Now, suppose you come across the same problem as the editor in the first
scenario, a dittography occurring across a linebreak, and you need to
refer to the linebreak in your correction.
You may get away with using <lb> if you use SIC to mark this up and use
CORR as its attribute, ie
<sic corr="the">the <lb>the</sic>
That is, if you've kept the linebreaks everywhere, which you may not have
done.
You definitely can't use <lb> if you turn SIC and CORR around. Not only
would <lb> not be recognized as a TEI element within the value of the SIC
attribute, it would also be utterly wrong for very basic reasons.
[Wrong: <corr sic="the <lb>the">the</corr>]
!!! This is basically wrong because the linebreak in the example is no
linebreak !!!
There's no line to be broken here. It's not a linebreak proper, an
instruction to start a new line. Even if TEI did recognize <lb> as a TEI
element within the attribute value, you certainly wouldn't want a
real linebreak to suddenly jump in your face in this case.
The linebreak in the example is, as it were, a linebreak in inverted
commas, a meta-linebreak. You're TALKING ABOUT a "linebreak", you're not
using one.
>>So, there are linebreaks and there are meta-linebreaks, and the
distinction is important.
The linebreak changes its status as soon as you talk about it.
And to be able to talk about it, write about it, refer to it in the
succinct way editors do, you need a sign for it. Choose any, but a vertical
bar is common practice.
>>So, a meta-linebreak may need a sign.
When you talk about the linebreak and determine a sign for it, you do so
in your function as editor. Thus the sign chosen is part of your edition,
your editorial conventions, part of the primary level of your
edition-cum-TEI-transcription file.
>>The sign is editorial.
Thus, this 'meta-linebreak', like the letters of the text, does not belong
to the TEI-level - whether or not the edition exists in printed form (or
just in your head). It is character data.
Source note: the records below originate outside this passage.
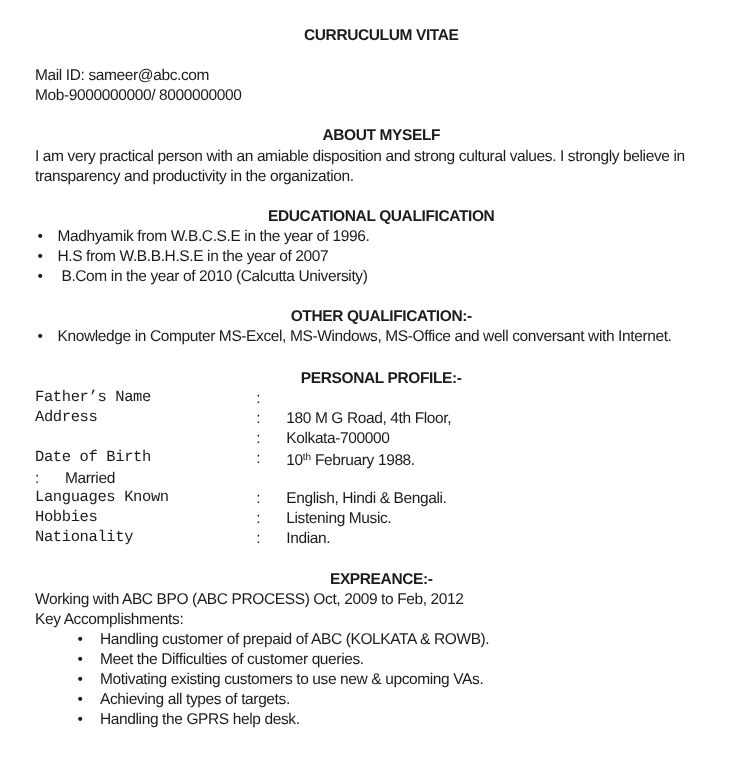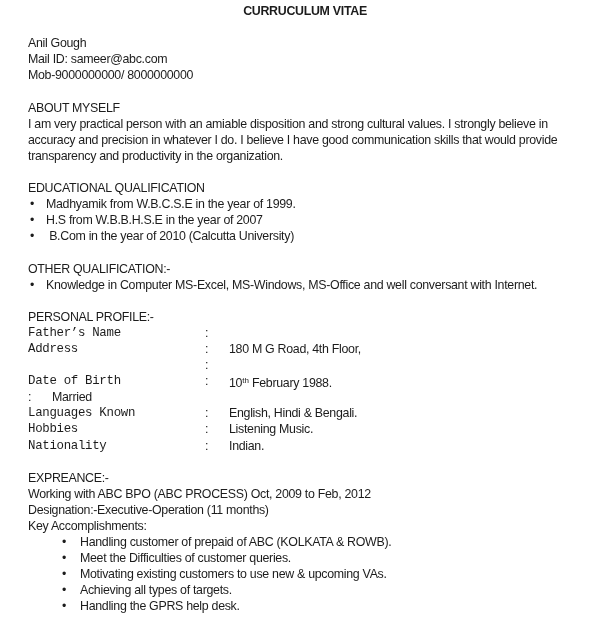--- a/index.html
+++ b/index.html
@@ -9,7 +9,7 @@
     height: 623px;
     box-sizing: border-box;
     background: #ffffff;
-    padding: 3px 18px 0 28px;
+    padding: 20px 18px 0 28px;
     overflow: hidden;
     font-family: "Liberation Sans", sans-serif;
     font-size: 12.4px;

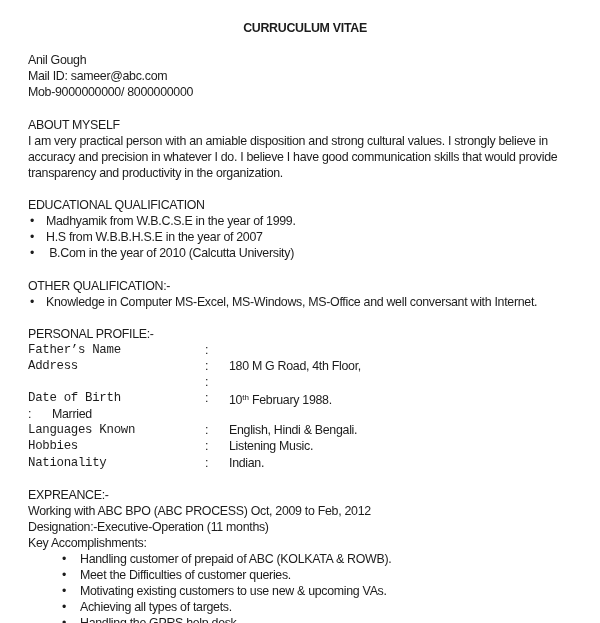--- a/index.html
+++ b/index.html
@@ -41,7 +41,6 @@
   <div class="line title">CURRUCULUM VITAE</div>
   <div class="gap"></div>
 
-  <div class="line">Anil Gough</div>
   <div class="line">Mail ID: sameer@abc.com</div>
   <div class="line">Mob-9000000000/ 8000000000</div>
   <div class="gap"></div>

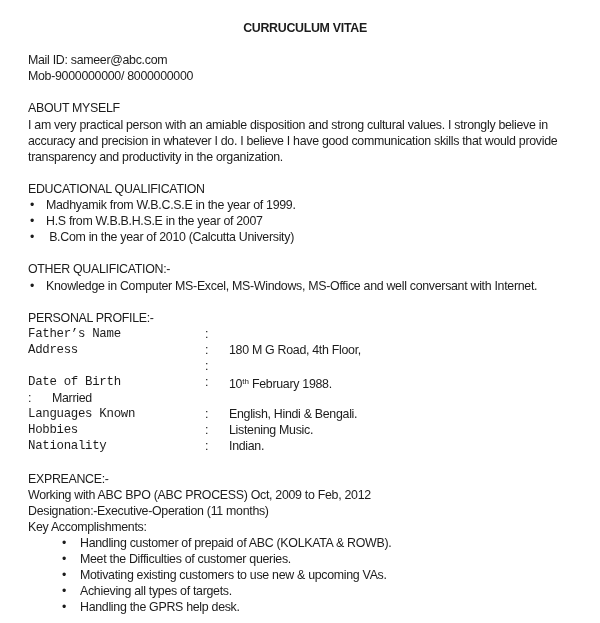--- a/index.html
+++ b/index.html
@@ -18,7 +18,7 @@
   }
   .line { height: 16.1px; line-height: 16.1px; white-space: pre; }
   .gap  { height: 16.1px; }
-  .bold { font-weight: 400; }
+  .bold { font-weight: 700; text-align: center; }
   .title { text-align: center; font-weight: 700; }
   
   .li  { display: flex; padding-left: 2px; }

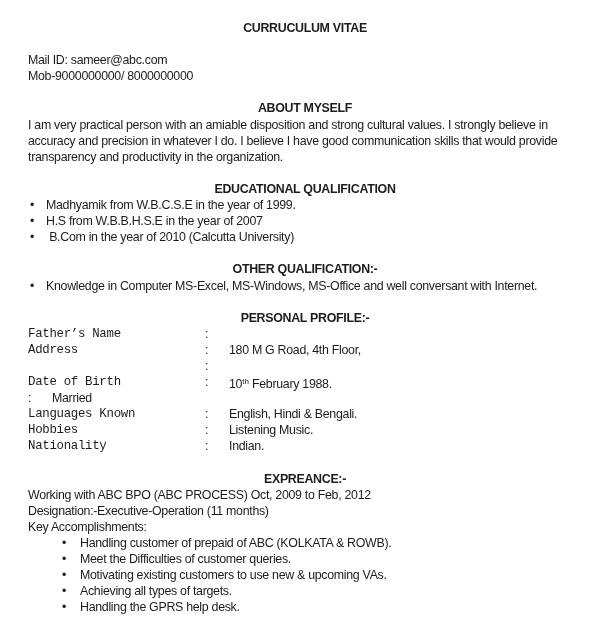--- a/index.html
+++ b/index.html
@@ -47,7 +47,6 @@
 
   <div class="line bold">ABOUT MYSELF</div>
   <div class="line">I am very practical person with an amiable disposition and strong cultural values. I strongly believe in</div>
-  <div class="line">accuracy and precision in whatever I do. I believe I have good communication skills that would provide</div>
   <div class="line">transparency and productivity in the organization.</div>
   <div class="gap"></div>
 

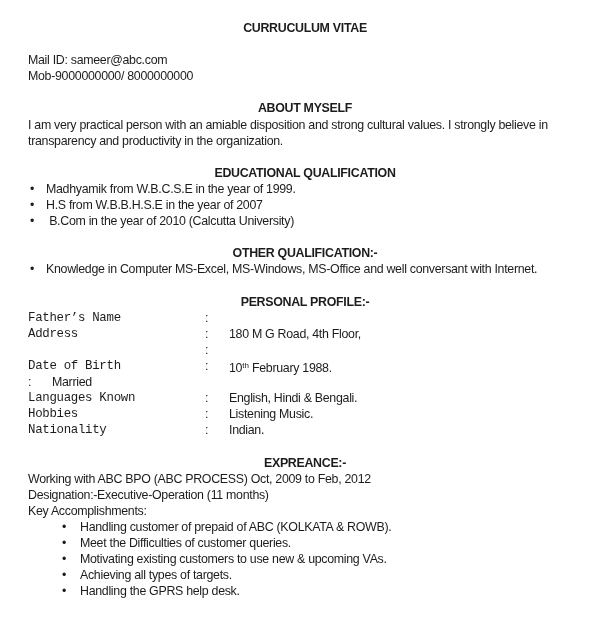--- a/index.html
+++ b/index.html
@@ -53,7 +53,7 @@
   <div class="line bold">EDUCATIONAL QUALIFICATION</div>
   <div class="line li">
     <span class="bullet">•</span>
-    <span>Madhyamik from W.B.C.S.E in the year of 1999.</span>
+    <span>Madhyamik from W.B.C.S.E in the year of 1996.</span>
   </div>
   <div class="line li">
     <span class="bullet">•</span>

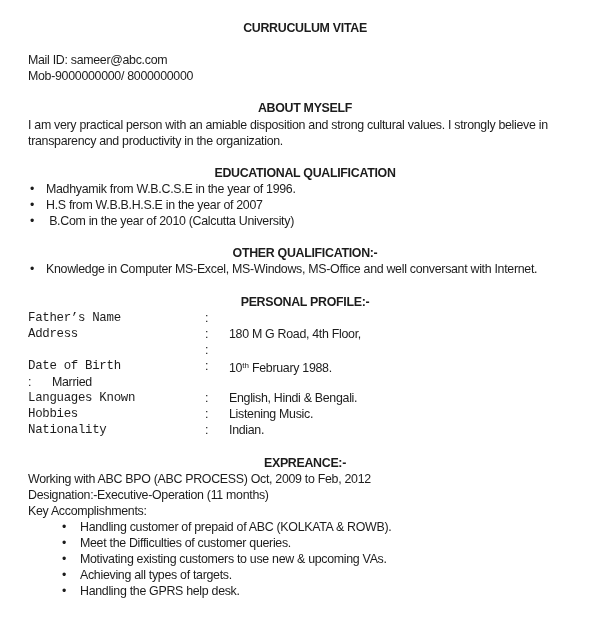--- a/index.html
+++ b/index.html
@@ -86,6 +86,7 @@
   <div class="line prow">
     <span class="p-label"></span>
     <span class="p-colon">:</span>
+    <span class="p-value">Kolkata-700000</span>
   </div>
   <div class="line prow">
     <span class="p-label">Date of Birth</span>

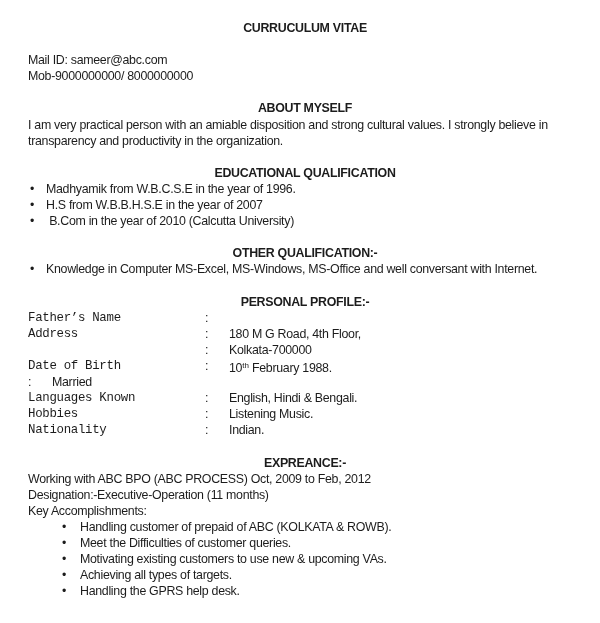--- a/index.html
+++ b/index.html
@@ -116,7 +116,6 @@
 
   <div class="line bold">EXPREANCE:-</div>
   <div class="line">Working with ABC BPO (ABC PROCESS) Oct, 2009 to Feb, 2012</div>
-  <div class="line">Designation:-Executive-Operation (11 months)</div>
   <div class="line">Key Accomplishments:</div>
 
   <div class="line li2">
>>The sign has nothing to do with TEI.
Consequently, something like this, I would argue,:
<corr sic="the ¦ the">the</corr>
would not violate Lou Burnard's First Commandment. You're not really using
"foreign markup". You're using "markup" alright, of a kind, but on a
different level than TEI. It doesn't compete with TEI.
(Does the Spanish N with a tilde as the "character markup" for a palatal
nasal compete with TEI, being foreign "markup"? I suspect it doesn't.)
The situation, with those two levels (editorial here, TEI there) gets
admittedly a bit muddled, as TEI does provide some editorial markup of its
own. But then TEI contains different types of markup, structural,
editorial...
But not for the 'meta-linebreak'.
And there's no need for it really, either, is there? Unless someone
would want to standardize, or at least give some recommendation.
Naturally, everything said about the linebreak applies mutatis mutandis to
pagebreaks, columnbreaks, etc.
As I was saying before, if all of this has been absolutely obvious, accept
my apologies for wasting your time.
Ingo Mittendorf
University of Cambridge, Department of Linguistics
|